Photo of CT scan of neuroblastoma in the brain
Childhood neuroblastoma is often a fatal disease. Despite the initial success of treatment, most patients return or develop resistance to current therapies. A new approach using a combination of two medicines shows promises in lowering relap levels and improving long -term survival.
Combined therapy: A proven strategy
Current treatment for neuroblastoma relies on topoisomerase inhibitors, which disrupt DNA replication. While these medicines can cause pardon, the rate of long -term survival remains unfavorable.
A new approach includes a combination of two medications that adds a monoclonal antibody to traditional treatment. Monoclonal antibody, Bevacizumab (B), prevents the formation of blood vessels. Tumors rely on new blood supplies to grow, and blocking the main growth factors required for the formation of blood vessels can improve the results. In this study, topoisomerase inhibitory therapy was combined with a monoclonal antibody aimed at the endothelial vascular growth factor. Antibody, Bevacizumab (B), is used for the treatment of other cancers and for the treatment of macular degeneration.
Mission Beacon: A smarter way to try treatments
An innovative test model enabled the evaluation of multiple treatment combinations. A total of 160 children with neuroblastoma were registered and evenly divided into four groups of 40. Each group received different combinations of Topoisomerase inhibitors – Irinotan and Temozolomides – with or without bevacizumab of monoclonal antibodies. This approach allowed researchers to identify the most effective strategies for the treatment of relaxed or refractory neuroblastoma. Moreover, the design facilitated direct comparisons between the wings of treatment and how the antibody contributed to the overall efficiency.
Combining drugs show promising results
The combination of the two medicines was superior to the use of single medicine. Children who received combined Bevacizumab, Irinotecan and Temozolomide therapy had a 33 percent response rate compared to 18 percent of standard therapy. The trial showed the use of the combination with antibodies also improved the long -term survival level of 54 percent compared to 33 percent.
Irinotecan and Bevacizumab: a powerful party to fight cancer?

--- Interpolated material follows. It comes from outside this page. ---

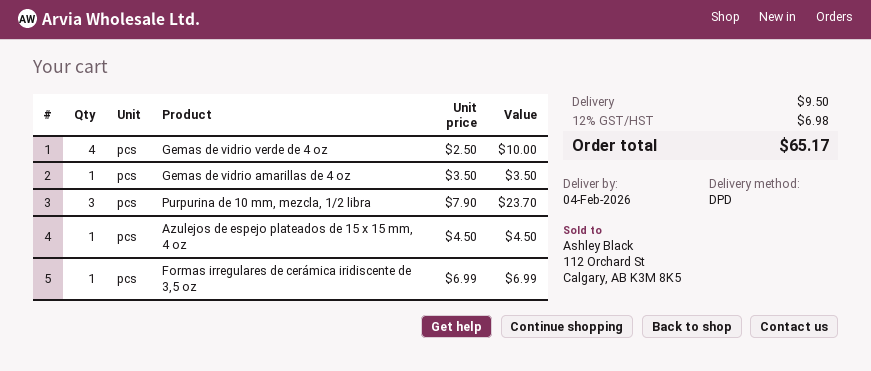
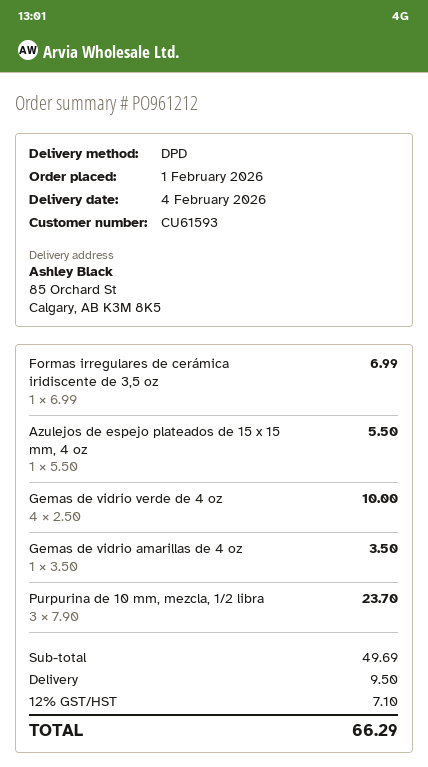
Azulejos de espejo plateados de 15 x 15 mm, 4 oz: 1 x 4.50 = 4.50 -> 1 x 5.50 = 5.50
tax: 12% = 6.98 -> 12% = 7.10
total: 65.17 -> 66.29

There was another benefit. The combination had better results than expected. The interaction between the Irinotecan and the Bevacizumab showed a P 0.11 value, showing meaning. One possible explanation is that the monoclonal antibody encourages the presence of tumor fighting lymphocytes, adding an additional layer of power.
By design, both combinations of medicines can create a “hostile” environment for neuroblastoma cells. Bevacizumab antibodies blocks the factor of vascular endothelial growth (ENGF), an essential protein for the formation of blood vessels. By cutting this supply, the bevacizumab essentially “hunger” the tumor, increasing the ability of the irinotecan to penetrate cancer cells. It also disrupts the ability of the tumor to repair DNA damage caused by chemotherapy, making it more effective irinoter. Together, these medicines reformulate the immune response, leaving the tumor most vulnerable. However, the correct mechanisms after the way both medicines interact remain unclear.
Although both combinations of medicines have better results than just the only medicine, there is room for further improvements. The final results were that the combination improved the response rates by 15 percent and the long -term survival level by 21 percent. From this study, it is clear that the use of combined therapy is better than just a single medicine. Perhaps a three -medication regimen that includes antibodies from a different drug class can be even more effective in getting higher levels of response and dramatic growth in long -term survival.
For children and families fighting neuroblastoma, the Beacon-Neuroblastoma trial offers a hopeful perspective. This trial lays the basics for further testing, which can lead to even more positive results and improve long -term survival.